**Excerpted records:**
━━━━
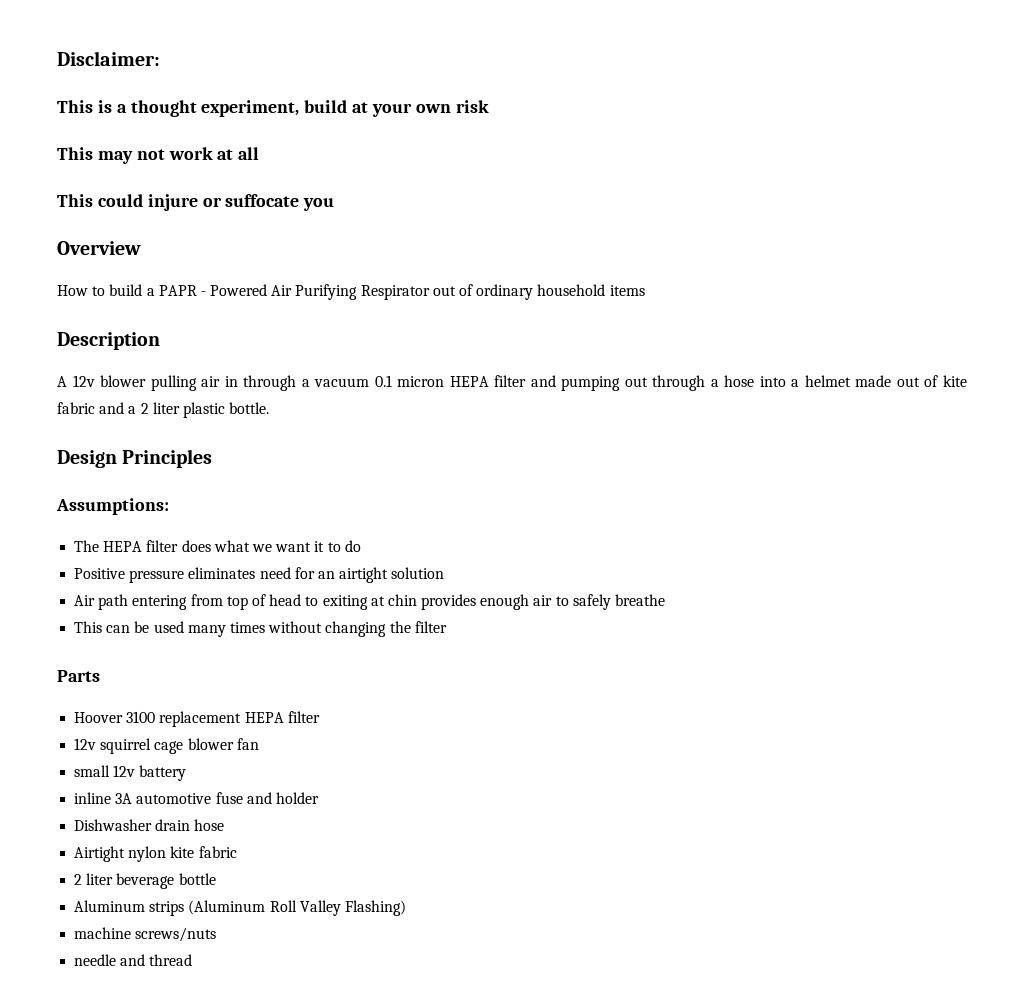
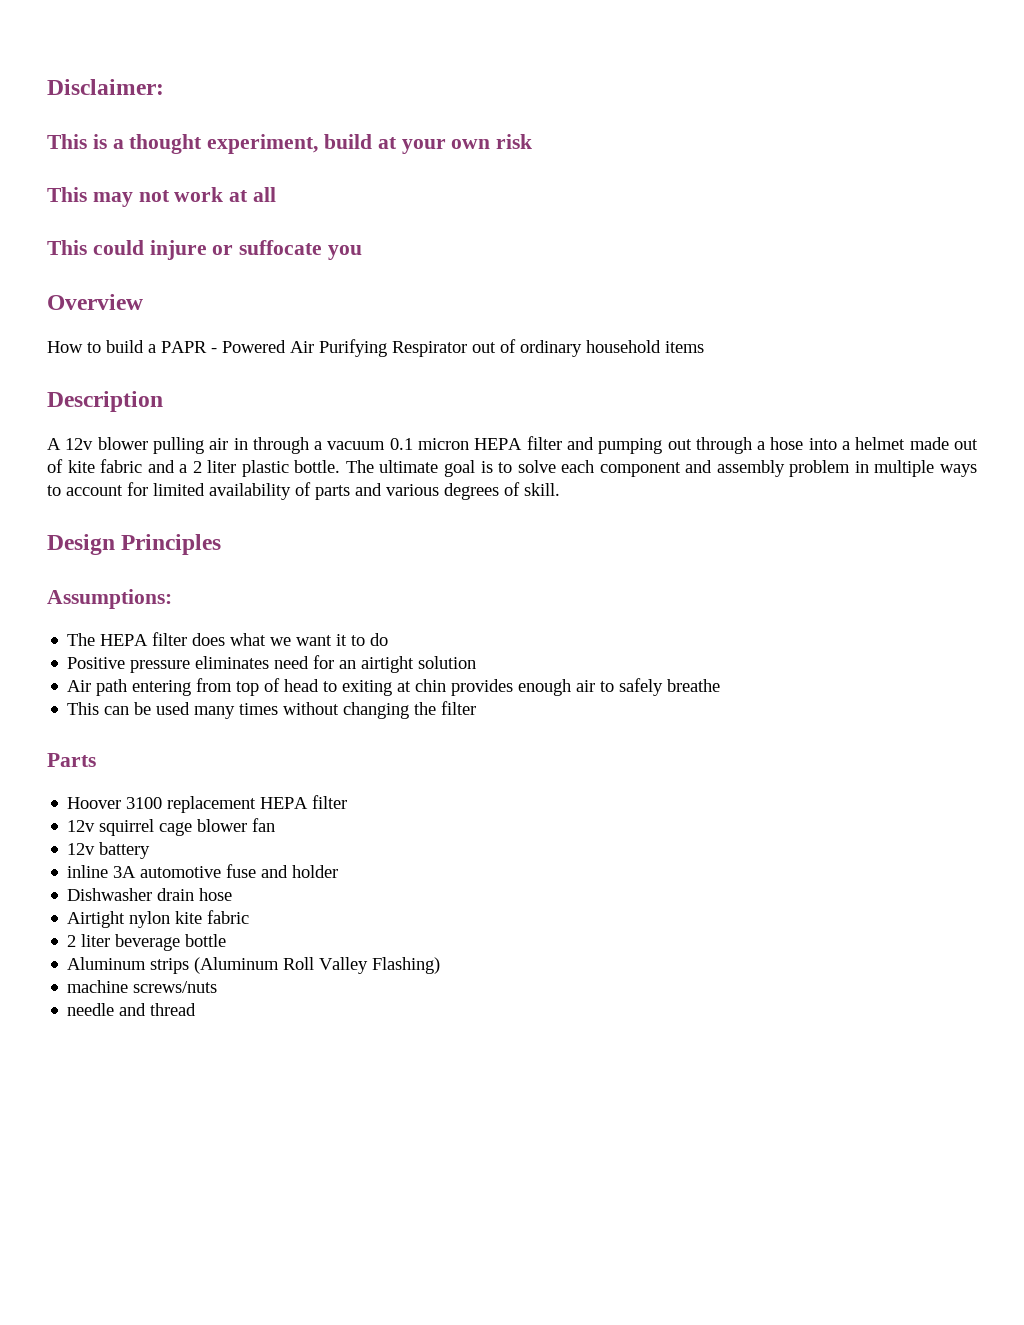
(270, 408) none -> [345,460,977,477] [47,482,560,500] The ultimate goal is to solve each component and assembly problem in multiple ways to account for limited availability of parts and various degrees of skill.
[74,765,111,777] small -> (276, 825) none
━━━━
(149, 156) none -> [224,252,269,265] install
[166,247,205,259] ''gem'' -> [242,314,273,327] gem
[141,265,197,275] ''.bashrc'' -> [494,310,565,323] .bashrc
━━━━
**Your objective:** In the listing above, find the line with "(270, 408) none" and the line with "[74,765,111,777] small -> (276, 825) none", then print exactly those two lines and every line between them, and nothing more.

**Reply to the task:**
(270, 408) none -> [345,460,977,477] [47,482,560,500] The ultimate goal is to solve each component and assembly problem in multiple ways to account for limited availability of parts and various degrees of skill.
[74,765,111,777] small -> (276, 825) none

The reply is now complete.